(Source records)
/---

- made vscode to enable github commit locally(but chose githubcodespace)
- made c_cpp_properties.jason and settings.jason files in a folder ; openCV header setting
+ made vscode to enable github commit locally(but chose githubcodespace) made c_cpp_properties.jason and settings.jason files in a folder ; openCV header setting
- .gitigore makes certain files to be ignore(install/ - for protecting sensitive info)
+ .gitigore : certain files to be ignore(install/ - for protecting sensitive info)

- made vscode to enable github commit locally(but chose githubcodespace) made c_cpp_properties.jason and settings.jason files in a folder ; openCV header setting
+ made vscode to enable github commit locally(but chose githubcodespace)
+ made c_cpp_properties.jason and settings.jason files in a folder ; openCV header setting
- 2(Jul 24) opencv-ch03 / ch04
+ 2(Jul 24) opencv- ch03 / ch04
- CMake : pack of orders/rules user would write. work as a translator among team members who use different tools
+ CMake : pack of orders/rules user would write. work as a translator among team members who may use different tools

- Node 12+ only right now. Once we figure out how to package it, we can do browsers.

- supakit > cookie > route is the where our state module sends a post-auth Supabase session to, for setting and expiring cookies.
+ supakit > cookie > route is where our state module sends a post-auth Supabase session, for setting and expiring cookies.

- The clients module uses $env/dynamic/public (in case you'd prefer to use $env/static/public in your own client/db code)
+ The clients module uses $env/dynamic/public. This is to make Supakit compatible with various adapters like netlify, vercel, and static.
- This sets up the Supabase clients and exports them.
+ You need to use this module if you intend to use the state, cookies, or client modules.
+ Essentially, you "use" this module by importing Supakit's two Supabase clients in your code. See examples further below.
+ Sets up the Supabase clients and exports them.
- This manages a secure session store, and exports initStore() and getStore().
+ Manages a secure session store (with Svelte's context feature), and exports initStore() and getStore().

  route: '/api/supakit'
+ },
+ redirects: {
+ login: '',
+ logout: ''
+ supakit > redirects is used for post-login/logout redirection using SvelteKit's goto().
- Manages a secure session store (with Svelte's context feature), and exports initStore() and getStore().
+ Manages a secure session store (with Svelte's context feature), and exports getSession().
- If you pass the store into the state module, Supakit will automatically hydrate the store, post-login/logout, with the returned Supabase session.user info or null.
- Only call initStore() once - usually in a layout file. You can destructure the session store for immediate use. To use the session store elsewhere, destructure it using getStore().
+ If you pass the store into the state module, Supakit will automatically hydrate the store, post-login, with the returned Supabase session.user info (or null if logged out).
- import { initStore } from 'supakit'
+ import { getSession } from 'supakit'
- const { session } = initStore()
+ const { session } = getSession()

\---

Problem description: Repeat the records above in full, word for word.

Solution to the problem:
- made vscode to enable github commit locally(but chose githubcodespace)
- made c_cpp_properties.jason and settings.jason files in a folder ; openCV header setting
+ made vscode to enable github commit locally(but chose githubcodespace) made c_cpp_properties.jason and settings.jason files in a folder ; openCV header setting
- .gitigore makes certain files to be ignore(install/ - for protecting sensitive info)
+ .gitigore : certain files to be ignore(install/ - for protecting sensitive info)

- made vscode to enable github commit locally(but chose githubcodespace) made c_cpp_properties.jason and settings.jason files in a folder ; openCV header setting
+ made vscode to enable github commit locally(but chose githubcodespace)
+ made c_cpp_properties.jason and settings.jason files in a folder ; openCV header setting
- 2(Jul 24) opencv-ch03 / ch04
+ 2(Jul 24) opencv- ch03 / ch04
- CMake : pack of orders/rules user would write. work as a translator among team members who use different tools
+ CMake : pack of orders/rules user would write. work as a translator among team members who may use different tools

- Node 12+ only right now. Once we figure out how to package it, we can do browsers.

- supakit > cookie > route is the where our state module sends a post-auth Supabase session to, for setting and expiring cookies.
+ supakit > cookie > route is where our state module sends a post-auth Supabase session, for setting and expiring cookies.

- The clients module uses $env/dynamic/public (in case you'd prefer to use $env/static/public in your own client/db code)
+ The clients module uses $env/dynamic/public. This is to make Supakit compatible with various adapters like netlify, vercel, and static.
- This sets up the Supabase clients and exports them.
+ You need to use this module if you intend to use the state, cookies, or client modules.
+ Essentially, you "use" this module by importing Supakit's two Supabase clients in your code. See examples further below.
+ Sets up the Supabase clients and exports them.
- This manages a secure session store, and exports initStore() and getStore().
+ Manages a secure session store (with Svelte's context feature), and exports initStore() and getStore().

  route: '/api/supakit'
+ },
+ redirects: {
+ login: '',
+ logout: ''
+ supakit > redirects is used for post-login/logout redirection using SvelteKit's goto().
- Manages a secure session store (with Svelte's context feature), and exports initStore() and getStore().
+ Manages a secure session store (with Svelte's context feature), and exports getSession().
- If you pass the store into the state module, Supakit will automatically hydrate the store, post-login/logout, with the returned Supabase session.user info or null.
- Only call initStore() once - usually in a layout file. You can destructure the session store for immediate use. To use the session store elsewhere, destructure it using getStore().
+ If you pass the store into the state module, Supakit will automatically hydrate the store, post-login, with the returned Supabase session.user info (or null if logged out).
- import { initStore } from 'supakit'
+ import { getSession } from 'supakit'
- const { session } = initStore()
+ const { session } = getSession()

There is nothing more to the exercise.